Wednesday, October 19, 2005

I hate Walmart



If someone were to ask me, "If Satan were to come to the world and disguise himself as a major franchise, what do you think he would look like?" I wouldn't hesitate to say Walmart. Walmart is the festering boil on the ass of American society. I'll give you the abridged verion of why I hate this store so much.

Walmart will only sell censored music, but will sell ammunition. Obviously, music leads to more violence than bullets(I'm not saying that people don't have the right to buy bullets. I realize that the majority of people who buy them are responsible people who buy them and use them for valid reasons. However, do you really think that music that has profanity and violent undertones causes that much crime?). Also, Walmart claims to be a store that will create new jobs in an area whenever a new store opens. However, this store outsizes jobs to third world countries so they can knowingly employ people in sweat shops to keep their prices on clothes lower. I can seriously go on for hours for the reasons I boycott Walmart, but this post isn't about my boycott.

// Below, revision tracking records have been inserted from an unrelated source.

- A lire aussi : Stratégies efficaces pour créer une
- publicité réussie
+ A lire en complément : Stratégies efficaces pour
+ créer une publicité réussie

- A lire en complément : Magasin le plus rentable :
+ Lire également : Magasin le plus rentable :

Last night, Lisa and I were out looking for Halloween costumes(see previous post). Lisa convinced me to go to Walmart, which, let me tell you, is a remarkable feat for someone to do. I resolved that I wouldn't buy anything in there, and sincerely hoped I didn't run into anyone I know. Basically the only reason we were there is it was one of the few stores still open. I found a new past time while I was there though.

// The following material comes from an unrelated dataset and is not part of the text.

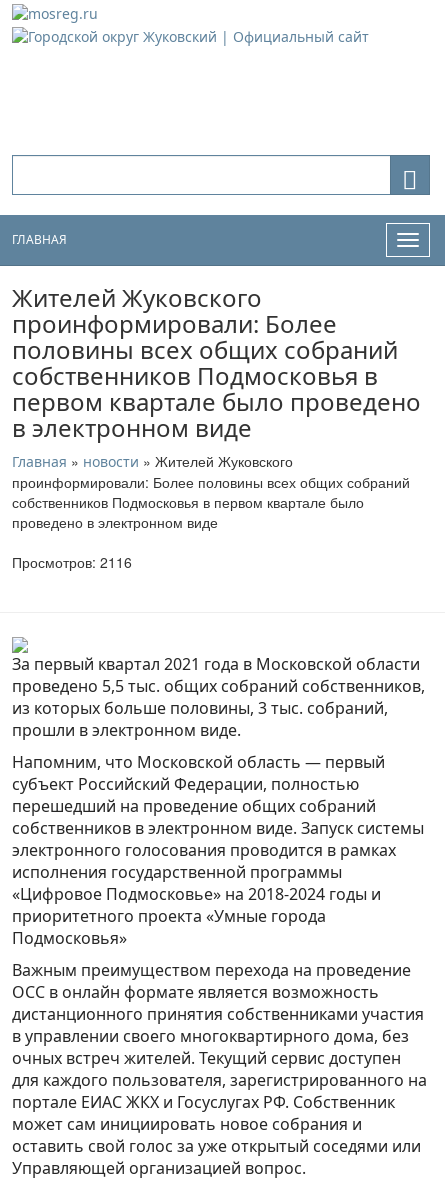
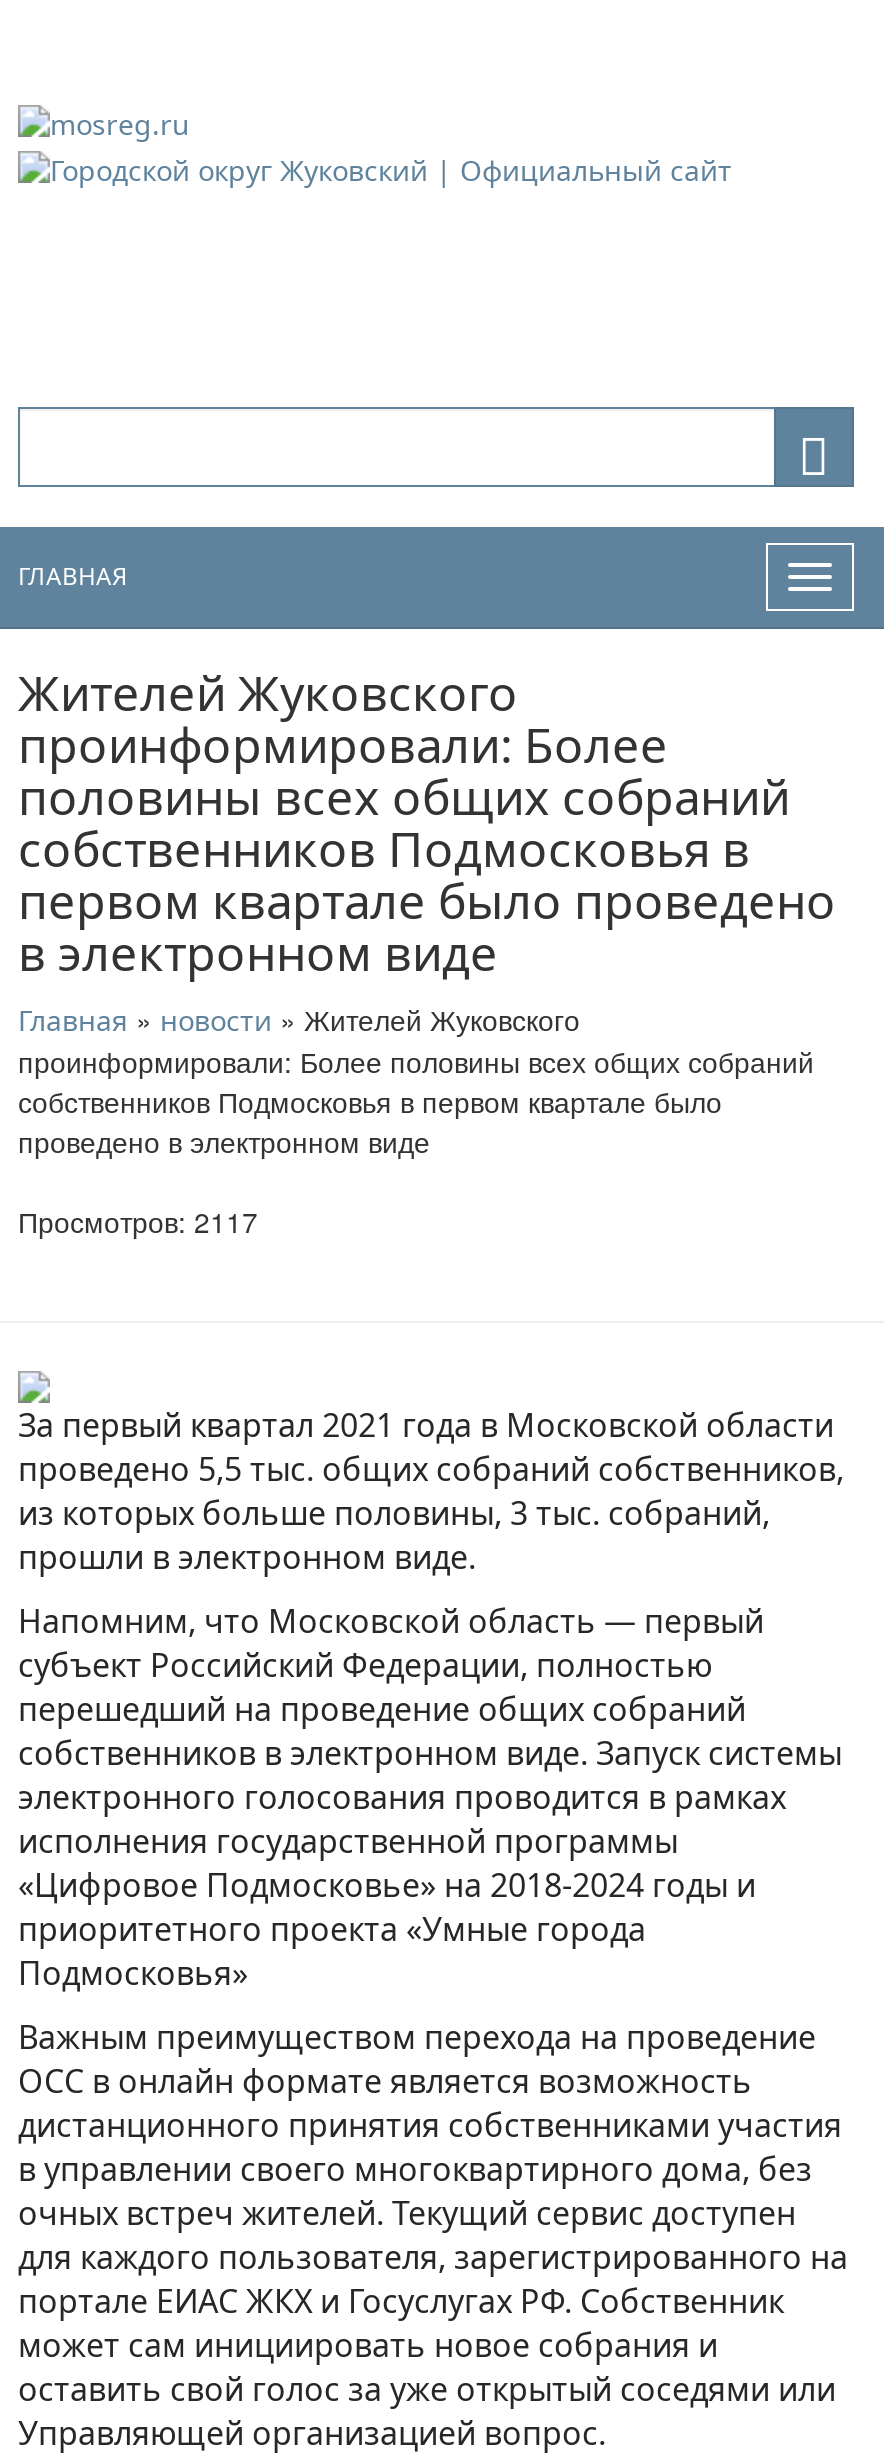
- Просмотров: 2116
+ Просмотров: 2117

Every annoying toy or Christmas decoration that sings a ridiculously cheesy song was turned on while we walked by. Toys with an on/off switch were left on. Toys that said push here to hear a song were pushed no less than 5 times. There's something funny about seeing 30 reindeer who rock in their rocking chairs singing "Grandma Got Runover By a Reindeer."

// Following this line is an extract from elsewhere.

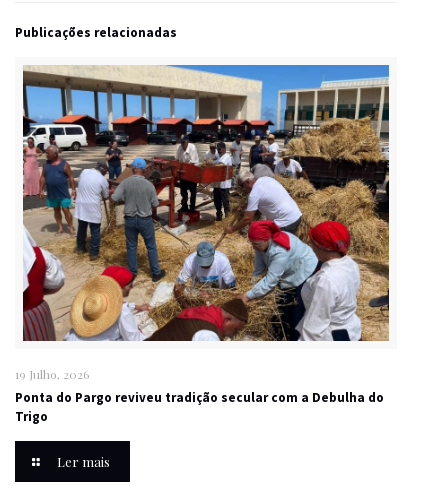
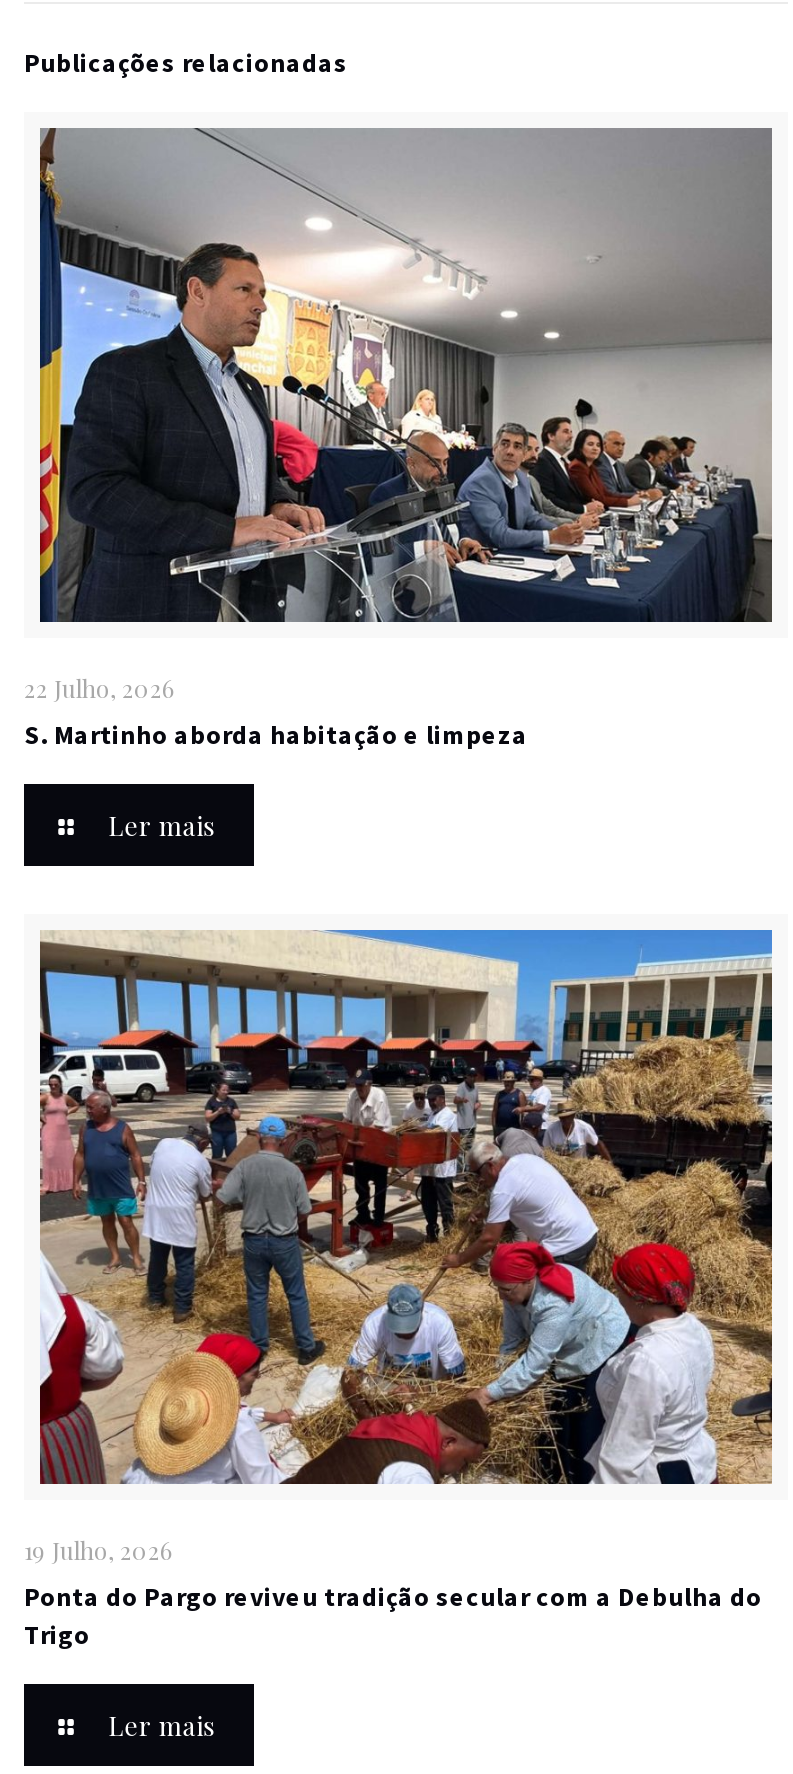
+ [image]
+ 22 Julho, 2026
+ S. Martinho aborda habitação e limpeza
+ Ler mais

I realize that I can't run out all the batteries in all the toys in all the Walmarts all over the world. I beg of my loyal blog readers to help me out(both of you). Every time you are in a Walmart(which I hope isn't often), try to wear out the batteries. It may not make them go bankrupt, but it will make me feel better knowing that Satan has a little bit of a challenge when trying to overtake the world.

2 Comments:

At 10:06 PM, Blogger lovelylisa23 said...

that was the best blog EVER! i had so much fun last night :) we definately need to do that again!

 
At 11:13 AM, Blogger amanda said...

I used to do that at Walmart in Russellville - not because I thought Walmart was evil, but because there's not much else to do at 2 AM in a dry county.